- VHS cover
- Directed by: Milton Bagby
- Written by: Milton Bagby
- Produced by: Shirley Fulton Crumley John D. Quenelle
- Starring: Jamie Rose Terence Knox Thom Gossom Jr. Charles Hill Harry Howell Rick Waln Carl Spurlock Fran Ryan
- Cinematography: Joseph A. Whigham
- Edited by: Mellena Bridges
- Music by: Bobby Horton
- Distributed by: Troma Entertainment
- Release date: 1985;
- Running time: 90 minutes
- Country: United States
- Language: English

= Rebel Love =

Rebel Love is a 1985 drama film written and directed by Milton Bagby and starring Jamie Rose and Terence Knox. It was distributed by Troma Entertainment.

Set during the American Civil War, the film follows a Yankee war widow (played by Rose) who takes an injured Confederate spy (played by Knox) into her home out of pity, only to find herself falling in love with him.

The picture was shot on locations in Birmingham and Bessemer, Alabama during the summer of 1983, with many scenes filmed at the Tannehill Ironworks Historical State Park. The producers utilized local crews and talent as much as possible.

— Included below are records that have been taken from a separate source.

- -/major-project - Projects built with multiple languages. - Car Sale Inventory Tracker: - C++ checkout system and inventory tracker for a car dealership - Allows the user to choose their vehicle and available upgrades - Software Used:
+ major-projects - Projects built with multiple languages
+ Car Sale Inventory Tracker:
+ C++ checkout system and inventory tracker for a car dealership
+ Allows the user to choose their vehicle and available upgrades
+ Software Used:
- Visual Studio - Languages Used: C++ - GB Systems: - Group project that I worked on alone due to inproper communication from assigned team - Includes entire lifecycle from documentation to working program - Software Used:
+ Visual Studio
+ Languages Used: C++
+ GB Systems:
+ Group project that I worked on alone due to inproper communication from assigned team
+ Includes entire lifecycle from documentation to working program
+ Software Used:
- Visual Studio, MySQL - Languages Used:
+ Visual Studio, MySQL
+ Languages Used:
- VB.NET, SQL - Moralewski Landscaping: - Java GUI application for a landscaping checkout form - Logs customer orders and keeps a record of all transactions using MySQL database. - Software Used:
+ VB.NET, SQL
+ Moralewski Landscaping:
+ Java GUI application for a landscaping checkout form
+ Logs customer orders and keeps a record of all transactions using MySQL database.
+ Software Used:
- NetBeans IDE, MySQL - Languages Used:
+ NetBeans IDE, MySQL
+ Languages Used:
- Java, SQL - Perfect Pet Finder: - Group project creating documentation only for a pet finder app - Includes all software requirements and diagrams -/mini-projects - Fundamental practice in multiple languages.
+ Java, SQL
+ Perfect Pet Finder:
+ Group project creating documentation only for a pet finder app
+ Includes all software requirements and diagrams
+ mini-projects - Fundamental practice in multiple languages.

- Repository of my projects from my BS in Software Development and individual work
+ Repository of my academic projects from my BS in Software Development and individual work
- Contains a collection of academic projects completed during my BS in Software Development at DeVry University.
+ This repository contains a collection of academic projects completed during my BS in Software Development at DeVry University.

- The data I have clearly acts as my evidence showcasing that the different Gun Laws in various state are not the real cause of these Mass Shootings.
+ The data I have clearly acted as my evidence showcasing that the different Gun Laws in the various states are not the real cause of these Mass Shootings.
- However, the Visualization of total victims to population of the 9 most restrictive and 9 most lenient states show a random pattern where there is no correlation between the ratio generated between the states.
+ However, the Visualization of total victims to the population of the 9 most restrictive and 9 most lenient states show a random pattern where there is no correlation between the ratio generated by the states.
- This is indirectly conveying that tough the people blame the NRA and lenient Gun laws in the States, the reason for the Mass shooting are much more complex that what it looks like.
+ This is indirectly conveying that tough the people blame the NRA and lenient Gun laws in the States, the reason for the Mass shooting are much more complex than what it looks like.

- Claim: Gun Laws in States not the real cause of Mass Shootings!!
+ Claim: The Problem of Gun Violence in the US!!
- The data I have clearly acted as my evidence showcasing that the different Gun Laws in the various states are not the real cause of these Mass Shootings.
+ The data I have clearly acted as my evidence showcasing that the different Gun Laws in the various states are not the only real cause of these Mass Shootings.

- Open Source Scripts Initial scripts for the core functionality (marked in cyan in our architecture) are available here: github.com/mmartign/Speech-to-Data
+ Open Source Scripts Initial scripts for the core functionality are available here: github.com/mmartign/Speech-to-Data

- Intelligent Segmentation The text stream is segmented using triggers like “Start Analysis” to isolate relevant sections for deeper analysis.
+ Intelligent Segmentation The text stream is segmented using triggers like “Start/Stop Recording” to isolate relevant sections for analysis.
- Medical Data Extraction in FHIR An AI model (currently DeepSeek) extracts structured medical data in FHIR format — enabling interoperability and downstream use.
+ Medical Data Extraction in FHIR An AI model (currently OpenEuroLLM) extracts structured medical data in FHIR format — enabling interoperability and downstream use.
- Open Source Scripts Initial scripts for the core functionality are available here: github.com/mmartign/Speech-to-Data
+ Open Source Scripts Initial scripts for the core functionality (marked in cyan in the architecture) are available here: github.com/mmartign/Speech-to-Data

The film was a finalist in the 1985 USA Film Festival in Dallas. Despite a modest theatrical run, Rebel Love enjoyed a cable release on Showtime and was later distributed on video by Vestron. Rose, who started on television in the series Falcon Crest, went on to star in her own 1980s crime drama series, Lady Blue. Knox, who first gained fame as the villainous Dr. Peter White on the series St. Elsewhere, later starred for three years as the lead character on the popular series Tour of Duty, a Vietnam War drama.